The Hypocrisy of Selective Bitachon
The biggest topic in Israel these days is the debate over drafting the charedim into the IDF. The non-charedi population of Israel has always resented the exemption from army service granted to charedim, and its lack of contribution to the economy. However, with the huge growth of the charedi community, the issue has become much more serious. The Plesner Committee recommended that most charedim be drafted, and economic sanctions leveled against those who refuse to serve - loss of housing grants, child benefit payments, etc. The charedi community has reacted by declaring this to be an act of war, against which they will fight to the very end.
The charedim defend their approach on the grounds that learning Torah protects the nation. This is something which, obviously, non-religious people entirely dispute. Most American charedim seem to understand the perspective of non-religious people, and are sympathetic to their grievance that only their children put their lives on the line, and shoulder the economic burden. Israeli charedim, on the other hand, charge those demanding the draft with baseless hatred and even Christian ancestry and antisemitism!
But the charedim take the idea of Torah-as-protection a huge leap further, and claim that this protection is best, primarily and even only provided by those who learn Torah exclusively and who never serve in the army or do national service at any point in their lives. Furthermore, they are oblivious to the leap that they are taking with this, and equate serving in the army with the abandonment of Torah. They charge the non-charedim with trying to destroy Torah - as though there are no fine frum Jews who serve in the army! They charge the non-charedim with trying to destroy yeshivos - as though there are no dati-leumi yeshivos! They charge the non-charedim with trying to destroy traditional Judaism - despite the fact that there is nothing traditional about having tens of thousands of people in kollel!
However, I would like to focus on what seem to be a very basic and important perspective on all this that, strangely, has apparently been entirely overlooked.
Let's consider the basic concept of "learning Torah and trusting that this will provide Divine protection." That is an aggadic concept found in sources such as the Gemara. But here's the rub - there are much more sources, and of more weighty (i.e. Scriptural) authority, that one should trust in God to provide economic sustenance! Yet one never sees that religious principle playing a role in politics! Instead, the charedim are going berserk about the government cutting the financial benefits to charedim who don't serve in the army!
The charedim want to have it both ways. When it comes to military service, they demand an unlimited number of exemptions, claiming that the more people who learn Torah, the more Divine protection there will be. But when it comes to receiving money, bitachon goes out of the window, and they demand to receive it from the State of Israel. If they trust in their Torah and mitzvos and bitachon to provide physical security, why don't they trust in it to provide financial security?
(Cue all the hair-splitting distinctions, produced by minds honed at intellectual gymnastics. I'm not expecting to convince those who are determined to oppose any criticism of the charedi system.)

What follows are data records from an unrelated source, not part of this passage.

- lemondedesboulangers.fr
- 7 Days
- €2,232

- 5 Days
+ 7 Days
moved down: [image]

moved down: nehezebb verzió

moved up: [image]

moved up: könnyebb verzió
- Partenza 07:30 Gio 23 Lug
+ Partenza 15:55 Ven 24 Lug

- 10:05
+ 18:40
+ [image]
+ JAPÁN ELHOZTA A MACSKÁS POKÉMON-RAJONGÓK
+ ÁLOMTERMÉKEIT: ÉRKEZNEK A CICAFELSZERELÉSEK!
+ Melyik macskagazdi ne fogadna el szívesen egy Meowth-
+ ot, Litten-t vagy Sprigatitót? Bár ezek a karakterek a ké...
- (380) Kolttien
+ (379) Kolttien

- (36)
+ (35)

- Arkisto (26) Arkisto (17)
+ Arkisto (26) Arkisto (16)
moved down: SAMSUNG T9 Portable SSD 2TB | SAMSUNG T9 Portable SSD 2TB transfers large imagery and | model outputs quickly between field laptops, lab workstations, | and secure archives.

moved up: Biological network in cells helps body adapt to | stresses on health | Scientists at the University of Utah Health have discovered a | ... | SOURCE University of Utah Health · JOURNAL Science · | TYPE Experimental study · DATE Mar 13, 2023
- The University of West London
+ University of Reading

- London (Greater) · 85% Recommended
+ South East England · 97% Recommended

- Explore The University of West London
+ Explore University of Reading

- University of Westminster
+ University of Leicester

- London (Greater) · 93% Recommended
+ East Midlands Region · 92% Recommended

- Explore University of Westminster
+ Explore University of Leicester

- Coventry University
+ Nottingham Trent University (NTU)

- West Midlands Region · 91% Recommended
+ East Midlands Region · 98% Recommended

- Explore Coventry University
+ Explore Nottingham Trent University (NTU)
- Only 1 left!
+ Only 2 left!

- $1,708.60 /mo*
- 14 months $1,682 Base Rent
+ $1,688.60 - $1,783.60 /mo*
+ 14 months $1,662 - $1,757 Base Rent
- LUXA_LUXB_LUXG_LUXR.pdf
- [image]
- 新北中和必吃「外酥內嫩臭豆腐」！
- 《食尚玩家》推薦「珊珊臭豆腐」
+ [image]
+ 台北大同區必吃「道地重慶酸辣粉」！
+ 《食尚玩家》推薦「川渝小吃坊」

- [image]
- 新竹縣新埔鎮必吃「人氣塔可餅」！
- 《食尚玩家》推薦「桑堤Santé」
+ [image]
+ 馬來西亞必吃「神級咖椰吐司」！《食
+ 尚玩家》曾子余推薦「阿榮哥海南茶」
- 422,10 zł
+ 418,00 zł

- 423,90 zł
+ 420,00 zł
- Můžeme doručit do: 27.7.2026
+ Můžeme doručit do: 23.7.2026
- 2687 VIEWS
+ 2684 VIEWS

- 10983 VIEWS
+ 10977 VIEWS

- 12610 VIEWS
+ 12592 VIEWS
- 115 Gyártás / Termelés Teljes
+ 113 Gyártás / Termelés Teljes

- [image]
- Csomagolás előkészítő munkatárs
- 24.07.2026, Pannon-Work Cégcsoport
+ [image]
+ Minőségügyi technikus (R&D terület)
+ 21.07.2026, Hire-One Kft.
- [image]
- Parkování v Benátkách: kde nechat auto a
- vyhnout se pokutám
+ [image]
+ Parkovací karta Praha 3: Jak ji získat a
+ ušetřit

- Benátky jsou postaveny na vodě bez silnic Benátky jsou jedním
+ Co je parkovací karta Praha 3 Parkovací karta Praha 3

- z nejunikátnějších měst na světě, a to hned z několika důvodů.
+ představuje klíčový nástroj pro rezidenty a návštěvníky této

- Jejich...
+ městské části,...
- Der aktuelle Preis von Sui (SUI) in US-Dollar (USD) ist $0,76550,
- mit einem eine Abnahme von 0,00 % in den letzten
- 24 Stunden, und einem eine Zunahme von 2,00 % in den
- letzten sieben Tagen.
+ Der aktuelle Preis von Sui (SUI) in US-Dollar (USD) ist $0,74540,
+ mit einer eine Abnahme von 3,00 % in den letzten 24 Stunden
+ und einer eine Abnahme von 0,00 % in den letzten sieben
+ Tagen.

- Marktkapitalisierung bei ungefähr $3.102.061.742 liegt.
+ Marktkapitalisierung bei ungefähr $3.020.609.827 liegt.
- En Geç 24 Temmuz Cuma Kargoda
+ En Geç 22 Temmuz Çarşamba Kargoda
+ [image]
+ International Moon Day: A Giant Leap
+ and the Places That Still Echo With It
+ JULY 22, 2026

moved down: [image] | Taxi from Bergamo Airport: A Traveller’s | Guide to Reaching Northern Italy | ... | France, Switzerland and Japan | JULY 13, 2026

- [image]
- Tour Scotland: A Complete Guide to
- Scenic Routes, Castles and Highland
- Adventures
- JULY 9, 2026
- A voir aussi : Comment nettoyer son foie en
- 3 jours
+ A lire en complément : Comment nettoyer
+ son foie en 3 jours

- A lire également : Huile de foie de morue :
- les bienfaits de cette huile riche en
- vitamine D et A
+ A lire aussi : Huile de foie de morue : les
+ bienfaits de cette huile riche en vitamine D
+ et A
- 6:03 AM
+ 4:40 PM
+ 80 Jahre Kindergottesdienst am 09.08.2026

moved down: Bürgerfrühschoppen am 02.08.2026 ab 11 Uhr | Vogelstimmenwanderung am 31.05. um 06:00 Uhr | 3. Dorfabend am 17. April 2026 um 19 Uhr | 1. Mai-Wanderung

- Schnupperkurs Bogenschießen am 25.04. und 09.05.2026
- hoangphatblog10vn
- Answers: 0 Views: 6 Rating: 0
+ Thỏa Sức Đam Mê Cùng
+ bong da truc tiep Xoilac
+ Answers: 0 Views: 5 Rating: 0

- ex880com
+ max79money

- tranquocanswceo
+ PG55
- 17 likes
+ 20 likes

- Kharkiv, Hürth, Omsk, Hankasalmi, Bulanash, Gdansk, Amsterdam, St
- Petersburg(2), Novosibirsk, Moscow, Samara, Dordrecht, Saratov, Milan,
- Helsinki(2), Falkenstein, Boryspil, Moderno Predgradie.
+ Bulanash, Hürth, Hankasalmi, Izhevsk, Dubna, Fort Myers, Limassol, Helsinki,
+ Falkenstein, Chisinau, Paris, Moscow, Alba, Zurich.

And there's more. What is the charedi world's reaction to the planned draft? Conspicuously absent is genuine fear for national security and for our very lives - the kind of fear that we would have if we found out that a computer virus had rendered all the IDF's weapons systems and aircraft useless. Instead we have hysteria over the disruption to their way of life, declarations of war, some calling for cancelling the yeshivah summer vacation (unlike during the Lebanon war!) while others take time off learning for demonstrations. But where is their bitachon? Learning Torah protects you from Syria and Hezbollah and Iran, but not from the Israeli government?!
All this further proves a point that I made a while ago. The real reasons why charedim don't serve in the army have nothing to do with the highly questionable notion that having sixty thousand people in kollel provides essential security for the country. It is because they want to maintain a certain way of life. Not that one cannot be sympathetic to that, and to their reasons for it. But when it comes at the expense of others disproportionately shouldering the burden of national security and the economy - why, that's just selfish.